The Train in the Night is about the distress of his loss, but it’s about an awful lot more than that, too; the catastrophe has given Nick the opportunity to explore, at length and with enormous intelligence, the subject of taste. (I can’t call him “Coleman,” by the way, even though that’s what you’re supposed to do when writing about books, as though every writer is a lowly grunt in some literary army, and critics are officers, barking orders.) A couple of years ago, I told you all to read Carl Wilson’s brilliant little book about Celine Dion, Let’s Talk About Love: A Journey to the End of Taste, in the 33⅓ series, although I don’t suppose you bothered. Well, Carl Wilson and Nick Coleman would find a lot to talk about other than love, although they’d probably get on to that in the end. Wilson wrote about whether taste can ever be trusted, or whether it’s always the product of sociology and psychology and geography. Nick’s book is about that too, but his brief is wider, and there’s an urgent personal involvement. Taste here is a complicated edifice that has been under construction since the early 1970s, and it’s now in danger of collapsing—not just because Nick’s relationship with his stuff has had to change, but because, in the new digital world, just about every form of engagement with art is up for reevaluation. What will it mean, when we all have access to every worthwhile piece of music ever made, and none of us own any of it, and none of us have had to save up for it, to choose between one album and another, to leave our homes to obtain it, even? Does that make us all the same? And what happens when your libraries disappear into one of Apple’s clouds, young people? How will you decide who to have sex with then, eh?

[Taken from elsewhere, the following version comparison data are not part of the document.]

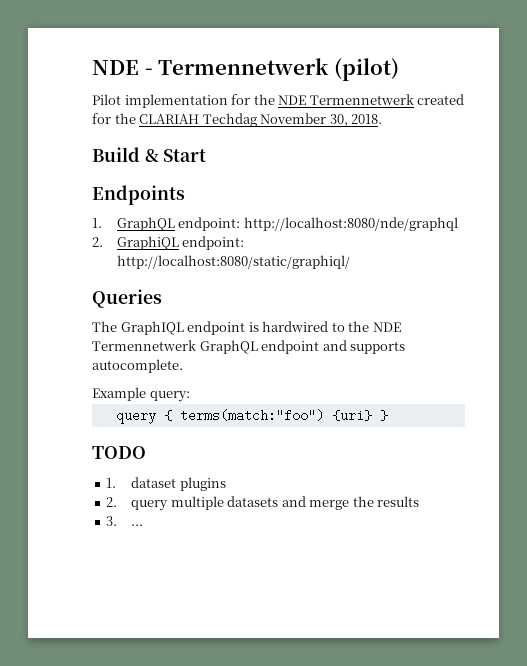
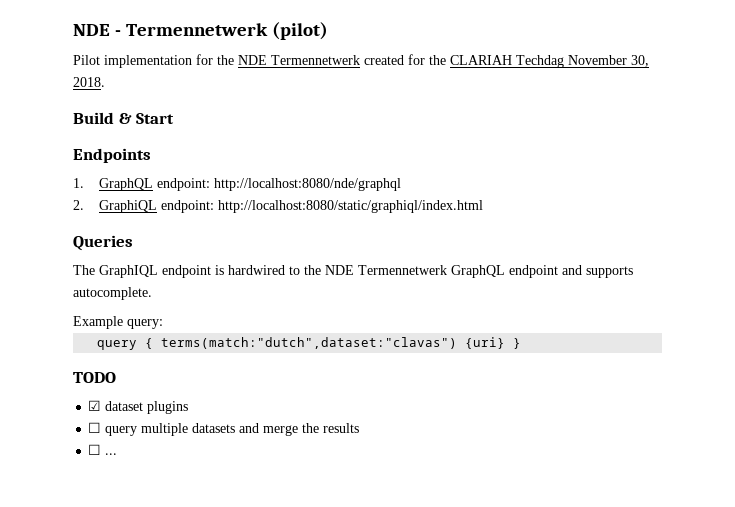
[116,255,350,269] http://localhost:8080/static/graphiql/ -> [217,200,483,213] http://localhost:8080/static/graphiql/index.html
[179,409,324,422] terms(match:"foo") -> [161,337,458,349] terms(match:"dutch",dataset:"clavas")
[106,478,117,488] 1. -> [88,400,102,411] ☑
[106,497,118,507] 2. -> [88,422,102,433] ☐
[106,516,118,526] 3. -> [88,444,102,455] ☐

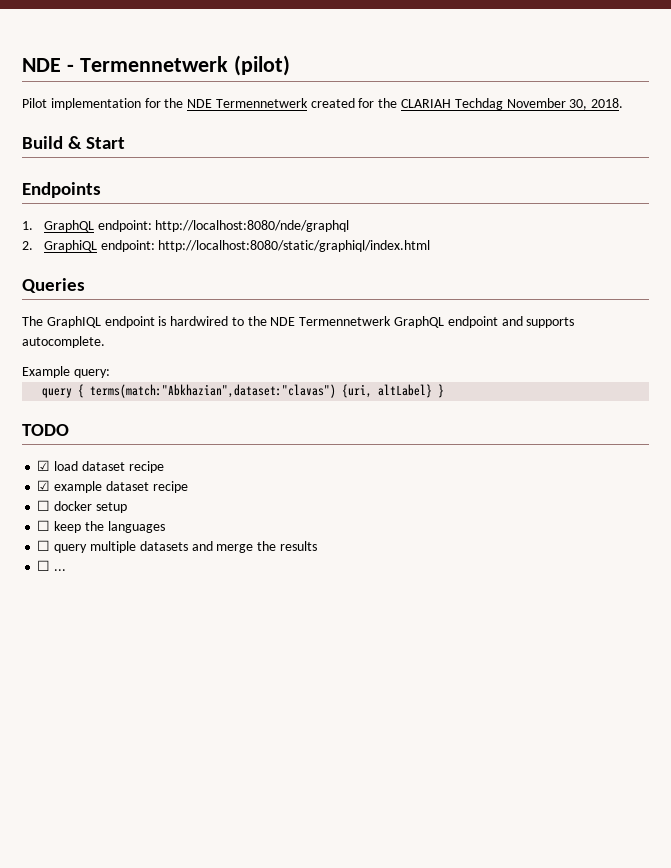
[161,337,506,349] terms(match:"dutch",dataset:"clavas") {uri} -> [90,384,433,398] terms(match:"Abkhazian",dataset:"clavas") {uri, altLabel}
[105,401,189,414] dataset plugins -> [54,461,164,473] [37,480,188,493] [37,500,127,513] [37,520,165,533] load dataset recipe // ☑ example dataset recipe // ☐ docker setup // ☐ keep the languages

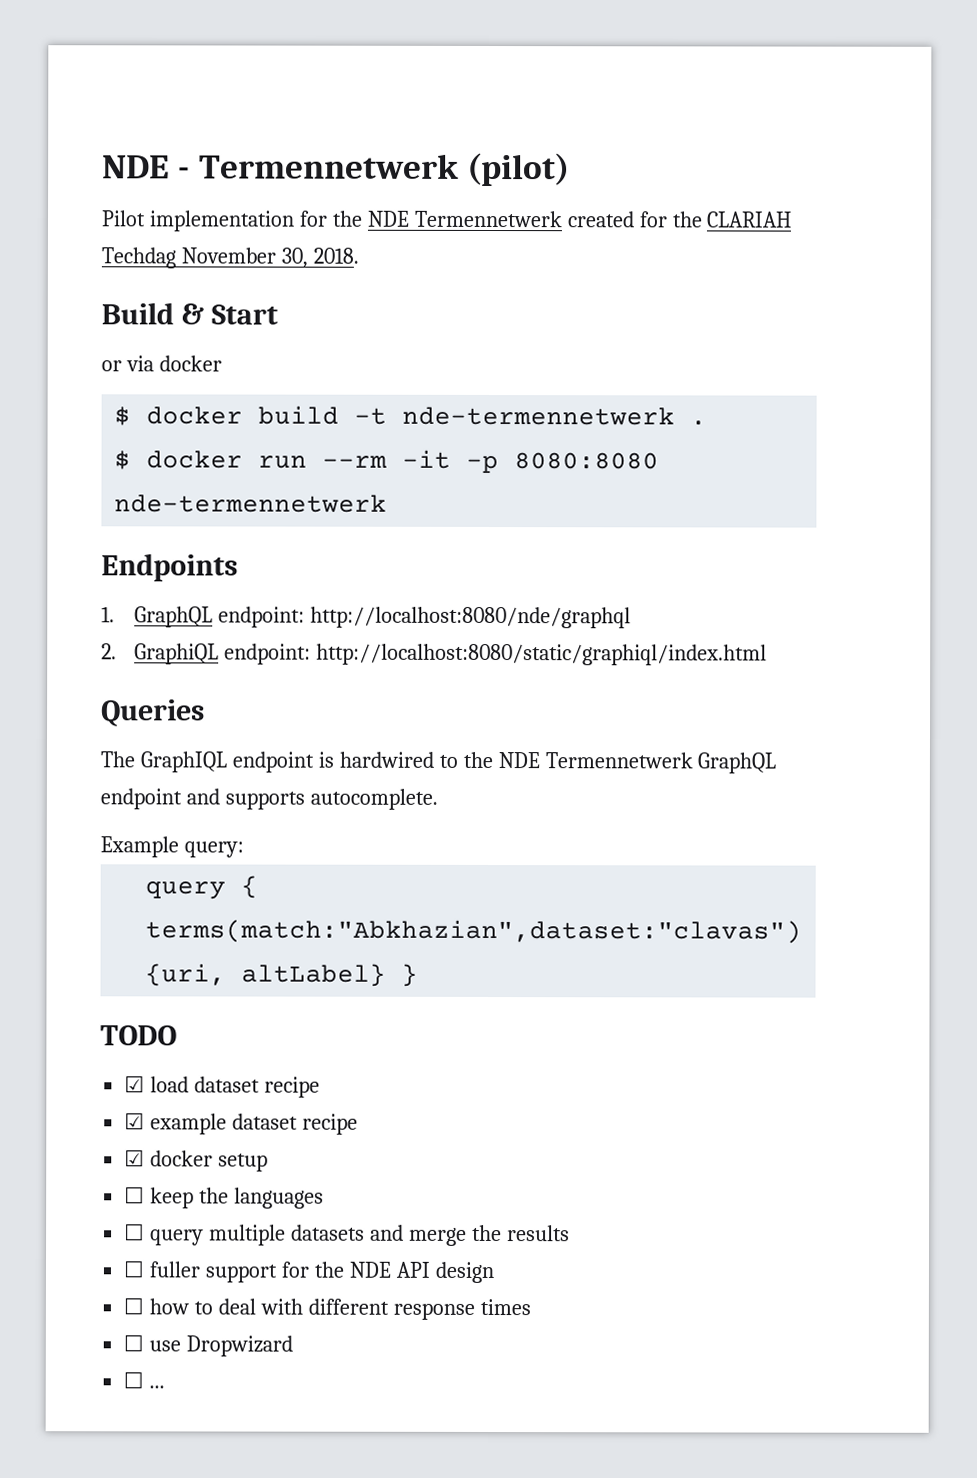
(126, 143) none -> [101,355,222,372] [114,405,708,426] [114,449,660,474] [114,494,388,513] // or via docker // $ docker build -t nde-termennetwerk . // $ docker run --rm -it -p 8080:8080 nde-termennetwerk
[37,500,51,511] ☐ -> [124,1149,146,1167] ☑
(317, 546) none -> [123,1260,494,1284] [123,1297,531,1320] [123,1334,294,1357] // ☐ fuller support for the NDE API design // ☐ how to deal with different response times // ☐ use Dropwizard

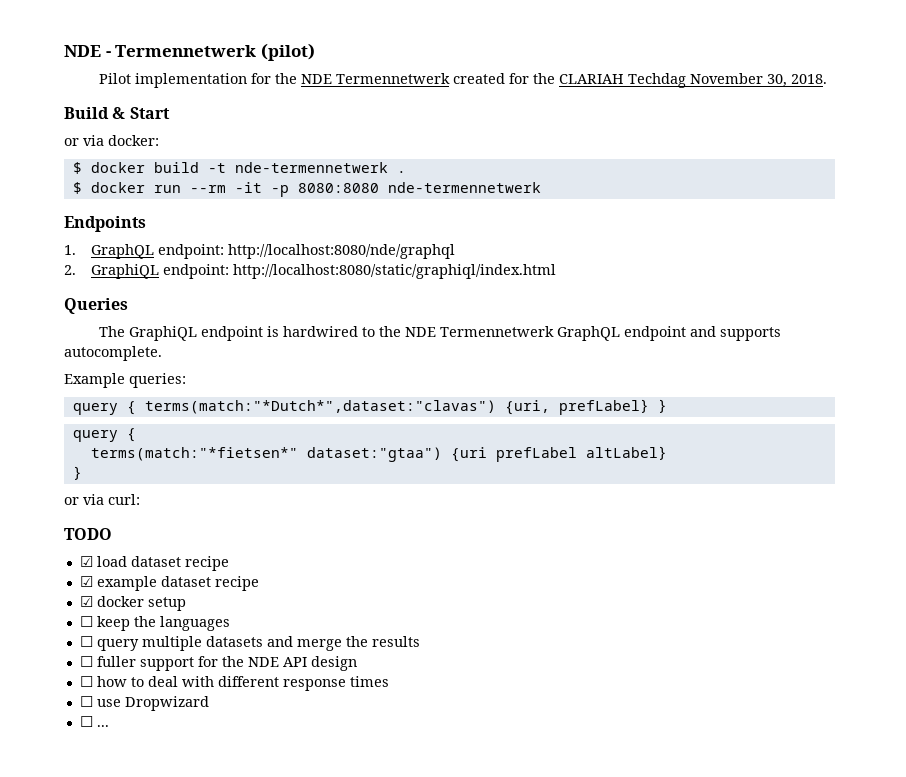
[158,355,222,372] docker -> [108,135,159,146] docker:
[139,751,227,773] GraphIQL -> [129,326,198,341] GraphiQL
[183,841,244,858] [145,875,259,900] [145,919,803,944] [145,963,227,987] query: // query { terms(match:"Abkhazian",dataset:"clavas") {uri, -> [129,373,186,388] [72,399,667,415] [72,428,136,442] [90,447,577,462] queries: // query { terms(match:"*Dutch*",dataset:"clavas") {uri, prefLabel} } // query { // terms(match:"*fietsen*" dataset:"gtaa") {uri prefLabel
[401,963,419,987] } -> [72,466,82,480] [64,494,140,505] // } // or via curl:

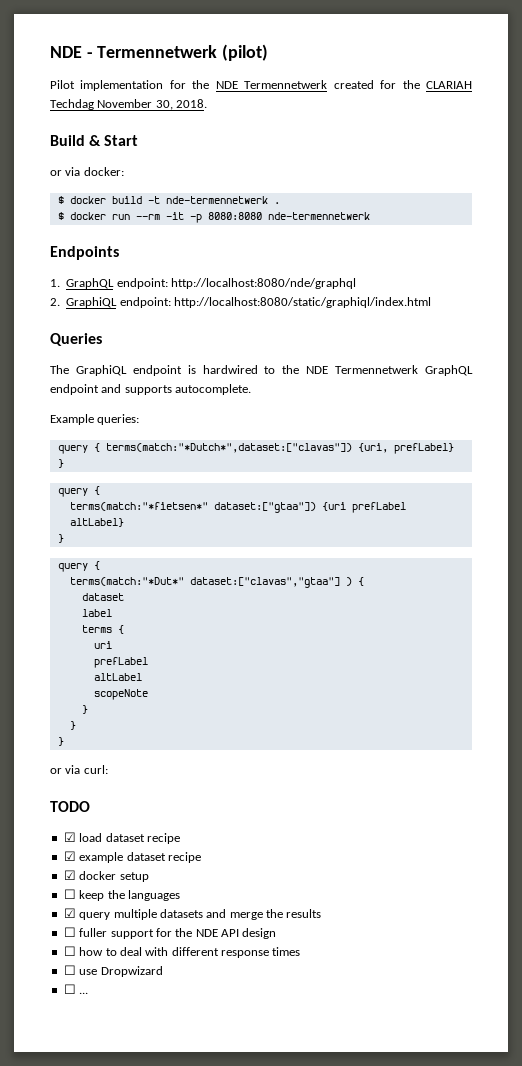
[144,400,496,414] terms(match:"*Dutch*",dataset:"clavas") -> [105,443,352,453] terms(match:"*Dutch*",dataset:["clavas"])
[306,447,442,462] dataset:"gtaa") -> [213,502,316,513] dataset:["gtaa"])
(82, 473) none -> [57,561,100,572] [69,577,364,588] [81,593,124,601] [81,609,112,617] [81,625,124,634] [93,641,112,649] [93,657,148,668] [93,673,142,681] [93,689,148,700] [81,705,88,714] [69,721,76,730] [57,737,64,746] // query { // terms(match:"*Dut*" dataset:["clavas","gtaa"] ) { // dataset // label // terms { // uri // prefLabel // altLabel // scopeNote // } // } // }
[79,636,93,647] ☐ -> [63,908,76,918] ☑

Sorry. The Train in the Night doesn’t contain the answers to these questions, and it doesn’t as
k all of them, but this is the sort of thing it makes you think of. All that plus a fantastic description of the instrumentation on “I Heard It Through the Grapevine,” and glancing, delicate examinations of a family under stress, and meditations on aging and mortality and grief… And on the back cover, there is a photograph of a plastic carrier bag that I never thought I’d see again. It’s not that I’d spent a great deal of time lamenting its absence from my life, you understand, but I did get a little pang when I turned the book over. (There is a French author whose name I am supposed to invoke here, but I don’t suppose a plastic carrier bag can be a biscuit. Or maybe it can. Maybe the whole point of the biscuit is that it can be a carrier bag, if you want. I’m not about to read some enormous novel sequence in order to find out, though.) The plastic carrier bag belonged to a very good independent record-shop in the university city where Nick and I used to live, and I used to see and hold one several times a week. I have often wondered why we insist on taking photographs of places we go to once in our lives, and ignore the places we go to every day of the week; the everyday places are the ones you miss, when they go—and everything goes, in the end. Right. That’s it. When I go to buy milk from the corner store this weekend, I’m taking a camera with me. I hope this book is published in your country, wherever you live. If not, you should move to England, although if you haven’t read Carl Wilson’s book when I told you to, you’re hardly likely to emigrate under instruction. Could you at least check for it on Amazon? Is that too much to ask?